Richard Millet était déjà dans… Richard Millet ! Le livre du scandale n'est en rien apologétique, il serait plutôt apocalyptique : il révèle l'homme Millet, il lève le dernier voile qui le tenait caché au yeux du monde. Millet a deux origines, l'une est libanaise, l'autre corrézienne. De celle-ci, un plateau de genêts et de bruyères, près de Viam, il parle avec des mots de larmes et de pluie. Je vois les femmes en noir qui se taisent, et les hommes qui se toisent. De leur maître en chanson, Bernart de Ventadour, ils ont gardé le sens du récit que le vent emporte, que retient puis transforme la mémoire. Bien plus que du Centre, ils sont d'Oc, plus que de la terre, ils sont d'un paysage d'air et d'eau, de landes vastes et de fontaines modestes, de pierres grises, de rivières froides où, quand on s'y baigne, la chair est serrée comme dans un étau limpide. Ils ont la nuque rougie et ridée. Ils sont souvent courts, noueux et rusés. Ainsi furent-ils, ainsi ne sont-ils plus, ainsi soit-il !
L'autre pays de Millet se nomme Liban, le pays des massacres et du miel.

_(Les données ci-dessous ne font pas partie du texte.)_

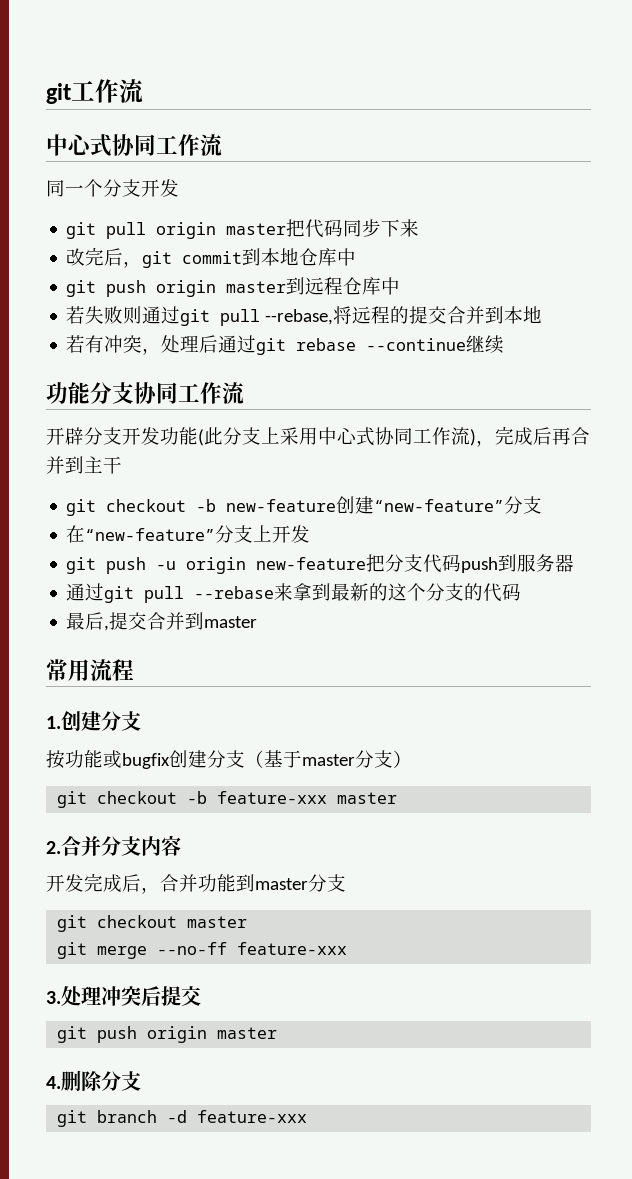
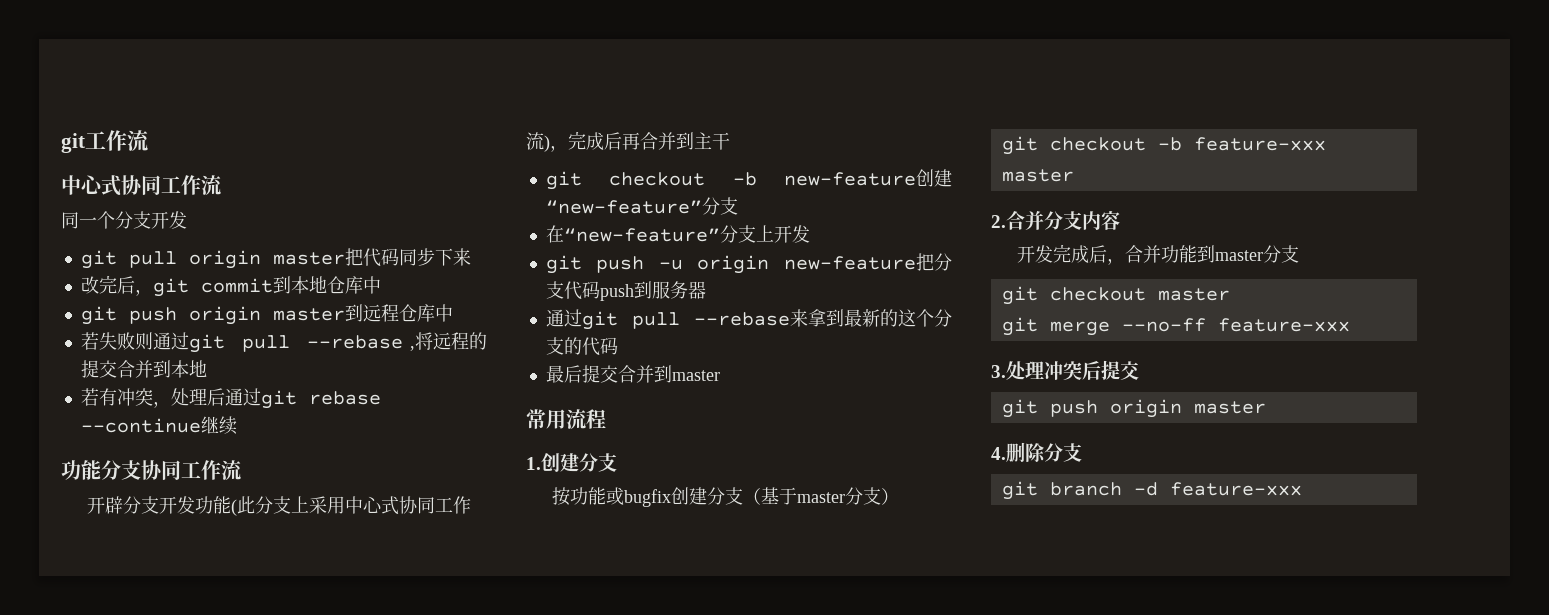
- 若失败则通过git pull --rebase,将远程的提交合并到本地
+ 若失败则通过git pull --rebase ,将远程的提交合并到本地
- 最后,提交合并到master
+ 最后提交合并到master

Il y passa quelques mois, constitutifs de sa personnalité, de son personnage. Il dit, il rapporte le combat des anges exterminateurs, leurs regards de sang et de feu, chrétiens et musulmans, tous miliciens, les uns contre les autres, acharnés à se nuire, à se détruire, saisis d'hystérie de gâchettes et de lames !
Je reviendrai sur l'« affaire » Millet. Je voulais seulement dire qu'une fois de plus, des femmes et des hommes à la conscience délicate et fine comme une dentelle du Nord, qui poussent des cris d'orfraie dès que se montre un commencement de début de ce qu'ils appellent, en s'étranglant d'indignation, « censure », ont exigé d'Antoine Gallimard qu'il congédie au plus vite Richard Millet. Ils ont par surcroît désigné à la vindicte et à l'opprobre l'un des leurs. Ces gens sont sans vergogne !
Il y a des choses contradictoires et rudes à (se) dire sur le pamphlet de M. Millet, mais que des marquisettes et des fonctionnaires d'édition se comportent, les premières comme des concierges stipendiées, les seconds comme des valets chafouins, voilà bien ce qui signale l'affreuse société d'apparence où nous sommes aujourd'hui !
On lira également : Qui n'est pas contre moi, est contre moi. Ou pas. Et inversement
7 commentaires:
Votre billet m'a replongé dans "Ma vie parmi les ombres", roman que je n'ai guère aimé. (Faut-il dire pourquoi ?)
Je consulte Wikipedia pour retrouver le titre d'un essai de lui que j'avais emprunté à la bibliothèque, je crois que c'est "L'Enfer du roman. Réflexions sur la postlittérature", où Millet, interrogé par deux journalistes, ou critiques, m'a paru insupportable. Se citant lui-même, immodeste au possible. Et d'un sérieux inébranlable. Ah, ce n'est pas un auteur dans l'air du temps, léger, mondain, pétri d'humour, de gentillesse et d'attentions pour autrui. Voilà un écrivain qui ne devrait pas sortir de ses romans. Son caractère cassant, orgueilleux,(enfin, ce qu'il en donne à voir et à lire) ne le rend pas très sympathique et ne pousse pas au désir d'aller creuser un peu pour comprendre le fond de son raisonnement.
Il devait savoir ce qu'il faisait, tout de même, en écrivant cela. Ce qu'il allait déchaîner.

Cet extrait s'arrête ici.